LAHORE: The wife of a schizophrenic condemned prisoner has urged the Supreme Court to decide the review petition challenging execution of Imdad Ali as it has been pending adjudication for almost one year.

The Supreme Court had dismissed an appeal of Ali against his execution with an observation that “schizophrenia is not a mental illness but a recoverable disease” and, thus, cleared the way for the 51-year-old’s execution.

However, the court in a review petition stayed the execution for the third time and also ordered that a newly-formed medical board would evaluate the case to clarify the extent of his mental illness and to submit its findings in two weeks in November last.

The court had observed that the board’s findings would be used to determine whether Imdad Ali was fit to be executed.

Safia Bano, the petitioner, stated in an application filed before the court that the medical examination of the condemned prisoner had been conducted and there was no impediment or any procedural requirement which could delay the hearing of the review petition.

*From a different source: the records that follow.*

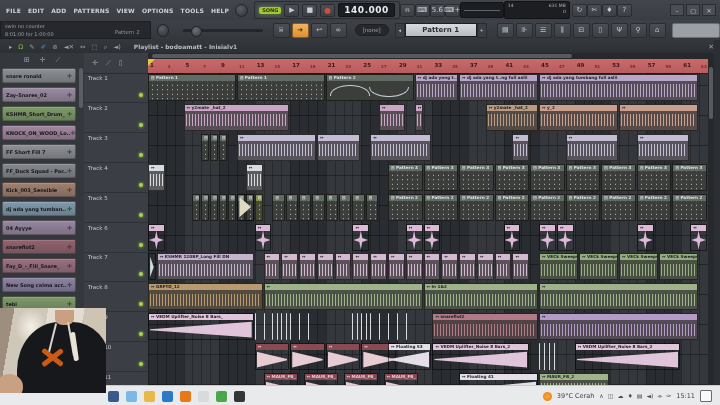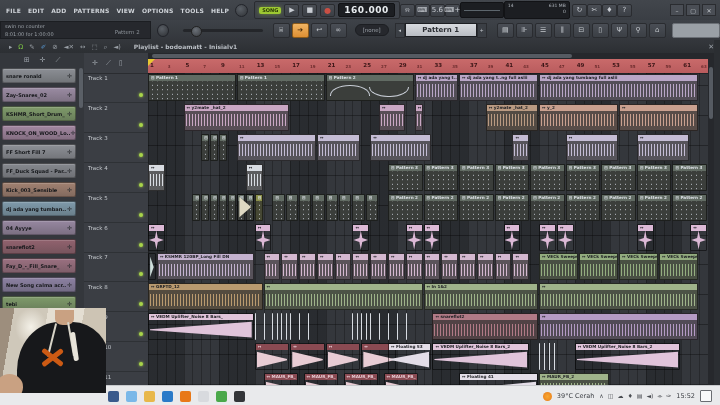--- a/index.html
+++ b/index.html
@@ -166,7 +166,7 @@
       <span class="tbtn">▶</span>
       <span class="tbtn">■</span>
       <span class="tbtn rec">●</span>
-      <span class="lcd" id="bpm">160.000</span>
+      <span class="lcd" id="bpm">140.000</span>
     </div>
     <span id="xbtns1" style="display:flex;">
         <span class="tbtn">⍾</span>

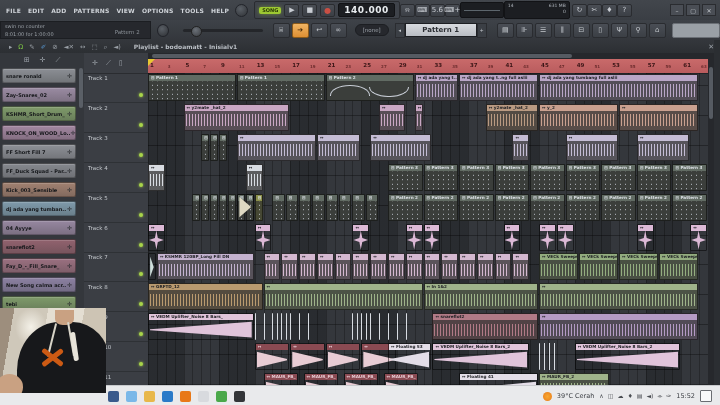--- a/index.html
+++ b/index.html
@@ -898,7 +898,7 @@
           <span class="tray">⌯</span>
           <span class="tray">✑</span>
         </span>
-      <span id="tbclock">15:52</span>
+      <span id="tbclock">15:11</span>
       <span id="tbnotif"></span>
     </div>
   </div>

The petitioner asked the court to fix hearing of the review petition at the earliest and decide the case in the interest of justice.

Imdad Ali had been repeatedly diagnosed with paranoid schizophrenia, and a 2013 medical report stated him to be “insane.” His most recent reported medical evaluations in September and October 2016 found him to be suffering from psychotic symptoms actively and a psychiatrist at the prison deemed him “a treatment-resistant case.”

Sentenced to death in 2001 in a shooting case, Ali has spent 16 years on death row, with four years in solitary confinement in the jail hospital due to his disease. His condition has worsened since then.

Rights activists say Ali’s case offers an opportunity to the authorities to address lacuna in the criminal justice system.

Justice Project Pakistan’s Executive Director Sarah Belal says, “the mentally challenged cannot control their disease but their disease controls them, and this vulnerability should only strengthen the legal safeguards protecting them.” She says through Ali’s case, the SC has the chance to substantially reform Pakistan’s criminal justice system and its handling of the mentally ill defendants on death row. Ali’s condition warrants medical treatment, not the gallows, she adds.